The Church Amendments date to the 1970s and allow health care institutions and providers to refuse to participate in abortion or sterilization procedures.

“Some of these also apply to end-of-life care and to physician aid in dying. So they have relatively narrow scope,” Sepper said. “They focus on a set of procedures. They don’t allow health care providers or institutions to refuse to provide all kinds of care based on their religious or moral objections.”

How broadly do conscience protections apply?

There is one broader provision in these laws that “is about the conscience-based decision to perform, or not to perform, a lawful medical procedure,” said Bagenstos, the former HHS general counsel during the Biden administration. But that applies only to recipients of a “grant or contract for biomedical or behavioral research,” he said. So this case is “an extreme stretch of the conscience protections, and probably more than a stretch.”

But Ismail Royer, director of Islam and religious freedom at the Religious Freedom Institute, which filed an amicus brief supporting Kloosterman’s lawsuit, said the Church Amendments are just a few of the laws HHS enforces, along with broad civil rights protections and laws that prohibit discrimination on the basis of religion.

“This is not a case where someone is refusing to treat someone who is LGBT,” Royer said. “This is a case of someone who does not believe that they should be forced to use pronouns that would constitute a lie.”

Other providers are available if a patient’s “feelings are hurt,” he said. “But hurt feelings do not constitute the basis for the government violating our constitutional rights.”

The stakes for a health system are very different in an HHS investigation than in civil suits, Sepper said. The government agency, which oversees the vast majority of health care spending, could decide to strip Medicare and Medicaid funding from the health system. HHS has previously been hesitant to remove funding, Sepper said.

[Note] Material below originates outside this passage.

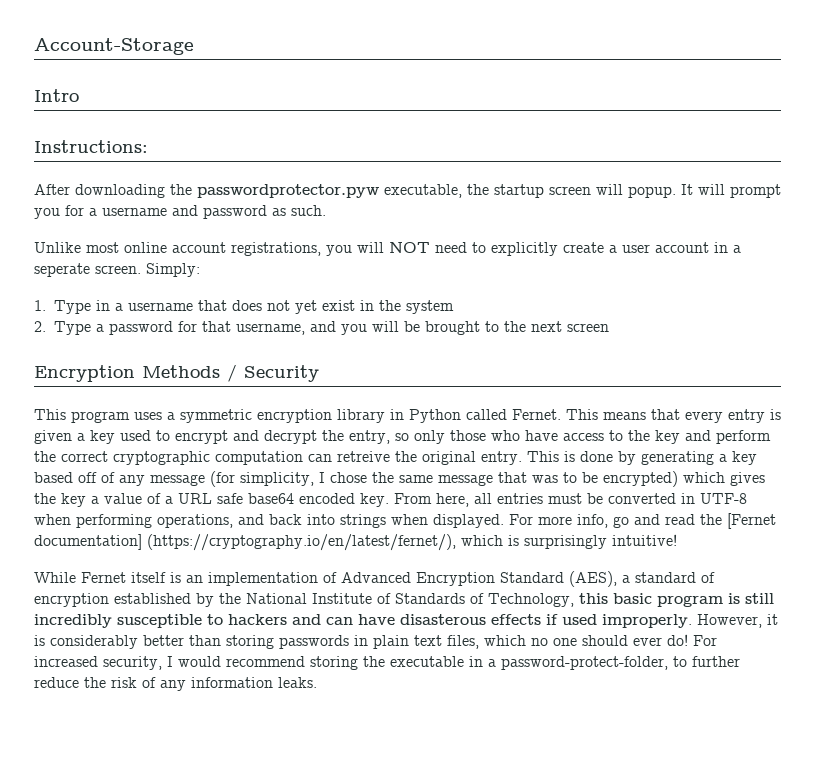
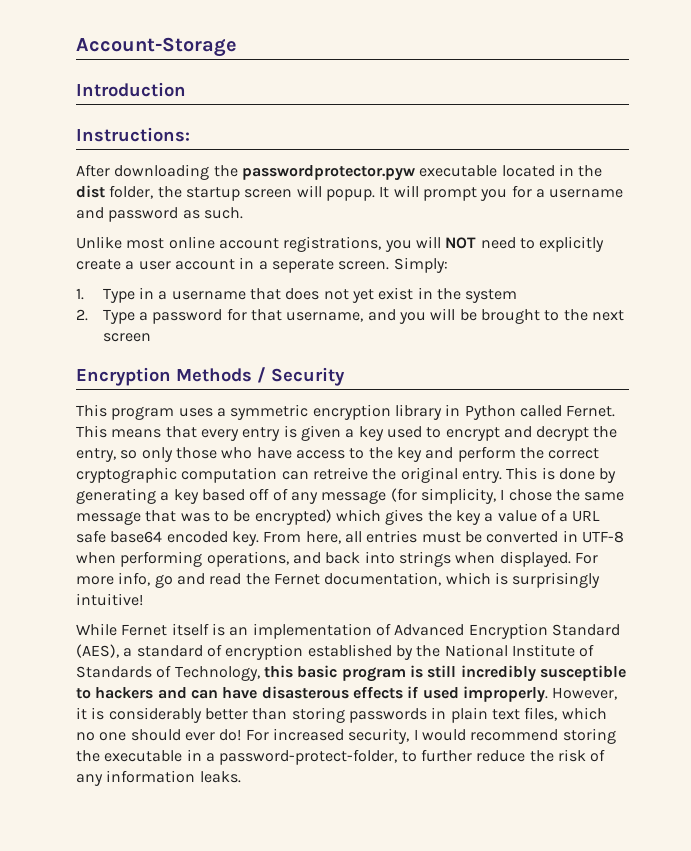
[34,89,79,102] Intro -> [76,82,186,97] Introduction
[384,184,462,198] executable, -> [419,164,603,177] [76,185,154,199] executable located in the dist folder,
[727,513,776,529] [34,534,456,551] [Fernet documentation] (https://cryptography.io/en/latest/fernet/), -> [273,572,442,586] Fernet documentation,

But it would be highly unusual — and possibly illegal — for HHS to actually withhold funding from the health system over a case like this, Bagenstos said.

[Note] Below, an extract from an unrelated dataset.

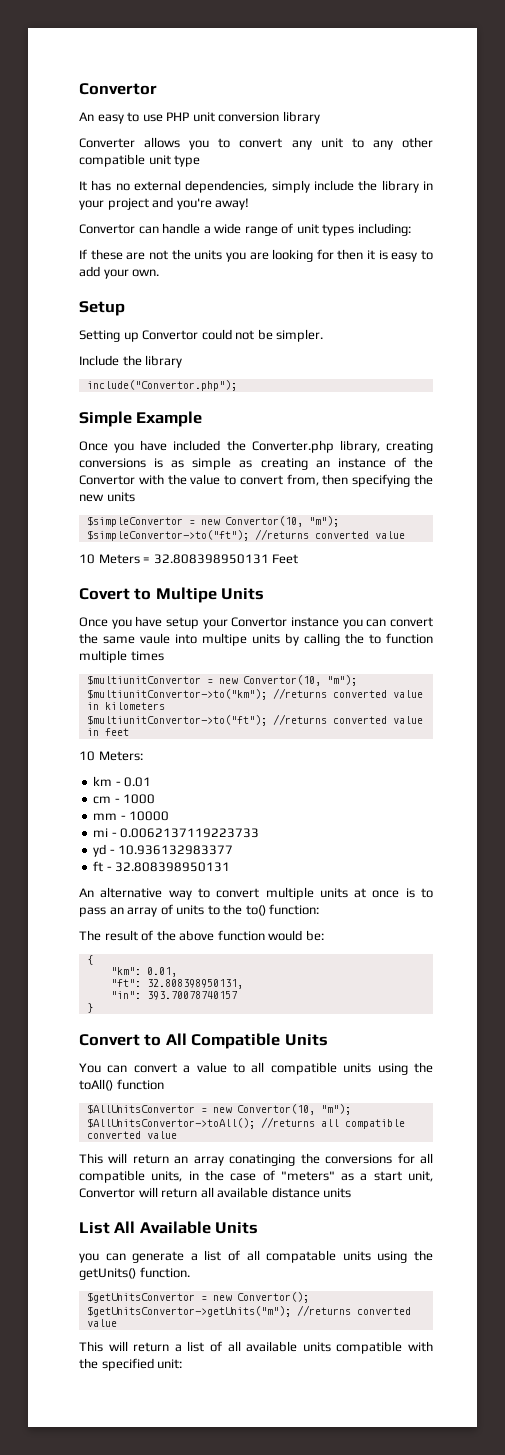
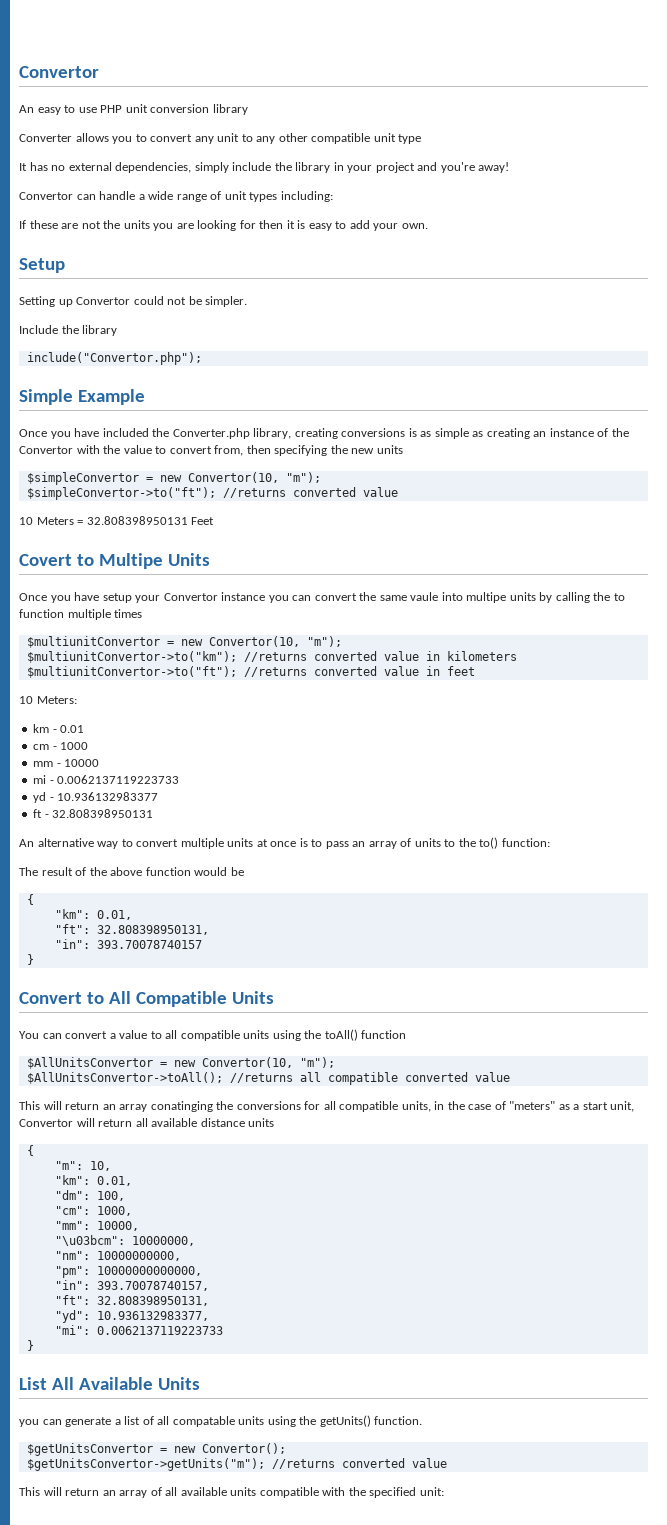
[305,930,324,941] be: -> [230,867,244,876] be
(352, 1193) none -> [26,1145,34,1156] [54,1161,111,1171] [54,1175,132,1186] [54,1190,125,1201] [54,1206,132,1216] [54,1221,139,1231] [54,1235,195,1246] [54,1251,181,1261] [54,1266,202,1278] [54,1280,209,1291] [54,1295,209,1306] [54,1310,209,1323] [54,1325,223,1335] [26,1340,34,1351] // { // "m": 10, // "km": 0.01, // "dm": 100, // "cm": 1000, // "mm": 10000, // "\u03bcm": 10000000, // "nm": 10000000000, // "pm": 10000000000000, // "in": 393.70078740157, // "ft": 32.808398950131, // "yd": 10.936132983377, // "mi": 0.0062137119223733 // }
[174,1341,205,1352] a list -> [102,1490,148,1498] an array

By taking up these investigations so publicly, Sepper said, HHS is putting health systems “in a very difficult situation.” Antidiscrimination laws require them to treat transgender patients equally, she said. But now the administration is prioritizing “employees that might want to make it more difficult for transgender patients to receive care.”

These investigations are “meant to offer red meat to the anti-LGBT rights movement, to tell them that HHS is squarely on their side,” Sepper said.

This article comes from NPR’s health reporting partnership with Michigan Public and NPR.